DECARBONISATION LEVERS

To make an orderly transition to a net zero carbon organisation, we plan to use six key levers for decarbonisation:

  1. Switch the green power wherever feasible
  2. Switch to low-or-zero-carbon fuels where transition to green power is not possible
  3. Improve the carbon efficiency of all our processes
  4. Collaborate with leading institutions to pilot application of new technologies such as green hydrogen
  5. Ensure that all new growth is low-or-zero-carbon
  6. Purchase high-quality carbon offsets for residual GHG emissions

Internal Carbon Pricing

Vedanta will adopt an Internal Carbon Price for our businesses from the second half of FY2023. We will be using a shadow price of US$15/tCO2e (`1,125/tCO2e) for capex projects greater than US`50 million or for those projects whose absolute GHG emissions are greater than 0.5 million TCO2e.
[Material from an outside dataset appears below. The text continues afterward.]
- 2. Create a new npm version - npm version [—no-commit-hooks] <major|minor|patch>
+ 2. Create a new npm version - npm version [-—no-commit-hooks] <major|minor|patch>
DELIVERING ON OUR DECARBONISATION COMMITMENTS

In FY2022, Vedanta put in place several programmes that will help decarbonise our operations. Our efforts were not limited to merely mitigating our impact, but also sought to realise opportunities that will help position the Company as a leading low-carbon, green metal producer.

CASE STUDY

Vedanta launches its first line of green metal products

Our approach to decarbonisation is not limited to minimising our carbon footprint. In FY2022, we forayed into developing low-carbon products for the industry. Our Aluminium business launched ‘Restora’ and ‘Restora Ultra’ – green product lines for the metal, and thus joining an elite league of global players. The GHG intensity of these metals is significantly below global standards for lowcarbon aluminium.

We became the first Indian aluminium manufacturer to make products using low-carbon aluminium under the Restora name. Restora, as its name suggests, is a part of our initiatives to restore the ecological balance and aid in the transition to a low-carbon future. Minerals and metals will be extremely important in this transformation.
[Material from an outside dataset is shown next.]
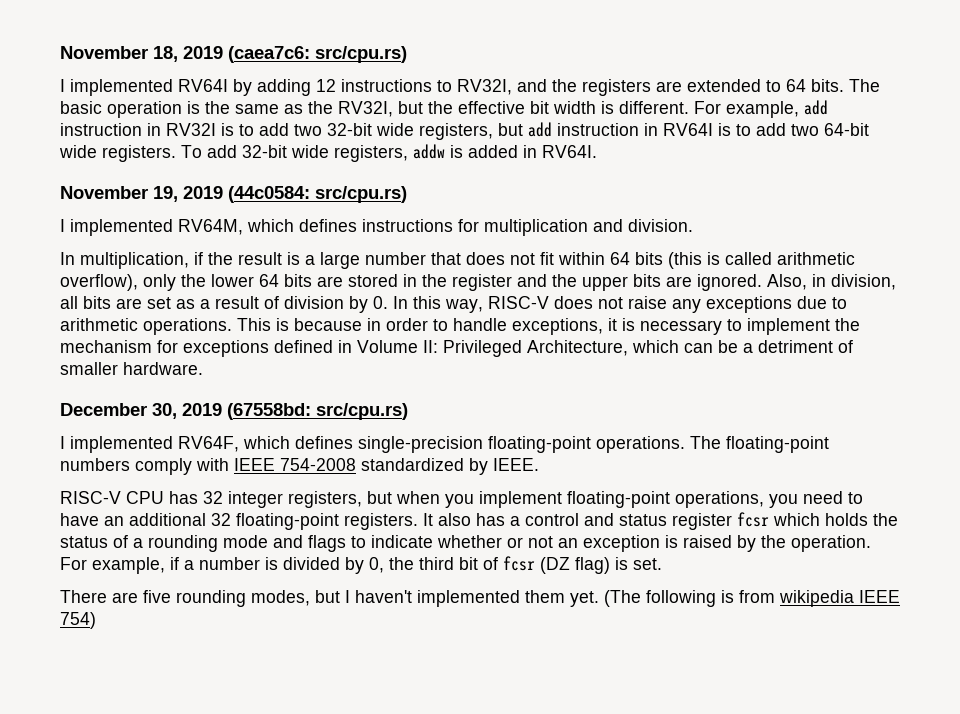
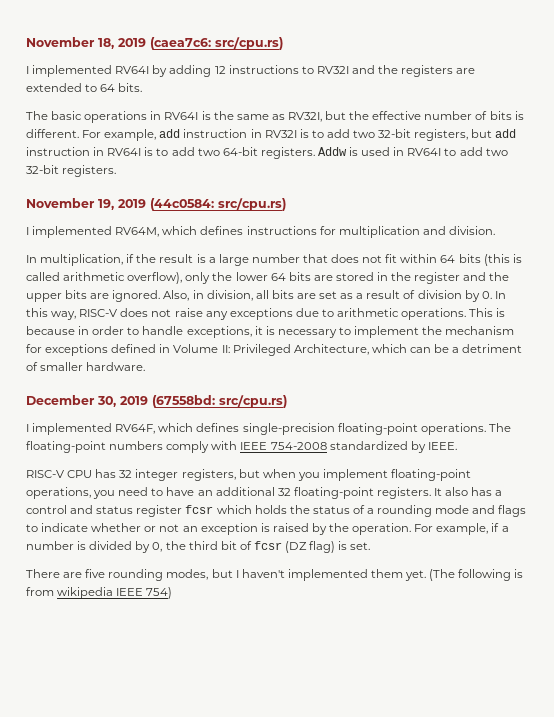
- I implemented RV64I by adding 12 instructions to RV32I, and the registers are extended to 64 bits. The basic operation is the same as the RV32I, but the effective bit width is different.
+ I implemented RV64I by adding 12 instructions to RV32I and the registers are extended to 64 bits.
+ The basic operations in RV64I is the same as RV32I, but the effective number of bits is different.
- For example, add instruction in RV32I is to add two 32-bit wide registers, but add instruction in RV64I is to add two 64-bit wide registers. To add 32-bit wide registers, addw is added in RV64I.
+ For example, add instruction in RV32I is to add two 32-bit registers, but add instruction in RV64I is to add two 64-bit registers. Addw is used in RV64I to add two 32-bit registers.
Restora’s GHG emission intensity, which is produced using renewable energy, is almost half the global standard of 4 tCO2e per tonne of aluminium produced. Restora Ultra has almost no carbon footprint since it is made from aluminium that is reclaimed from dross, a by-product of the production of aluminium.

Our Aluminum business used over 2 billion units of renewable energy in 2021 to create the first batch of Restora, making it India’s largest industrial consumer of renewable energy.

With Restora, we have joined the exclusive global club of low-carbon aluminium producers

The introduction of Restora is indicative of the opportunities that exist as we decarbonise our processes. Restora gives our customers, who are now more aware than ever of the origins of the products they consume, a distinct competitive advantage through environmentally-friendly aluminium products. We have teamed up with Runaya Refining, one of India’s rapidly expanding manufacturing start-ups devoted to developing cutting-edge solutions for the resources sector, to manufacture Restora Ultra.

Global standard

4 tCO2e/t

OF METAL

Restora

2.36 tCO2e/t

OF METAL

Restora Ultra

0.37 tCO2e/t

OF METAL

Switching to Green Power

In FY2022, Vedanta Aluminium became the largest consumer of green energy in India when it purchased 2 billion units of green power on Indian Energy Exchange Limited (IEX).

Further strengthening our commitment to decarbonise our energy mix, we have signed a Power Distribution Agreement to bring 580 MW of RE RTC (eq) online by FY2024.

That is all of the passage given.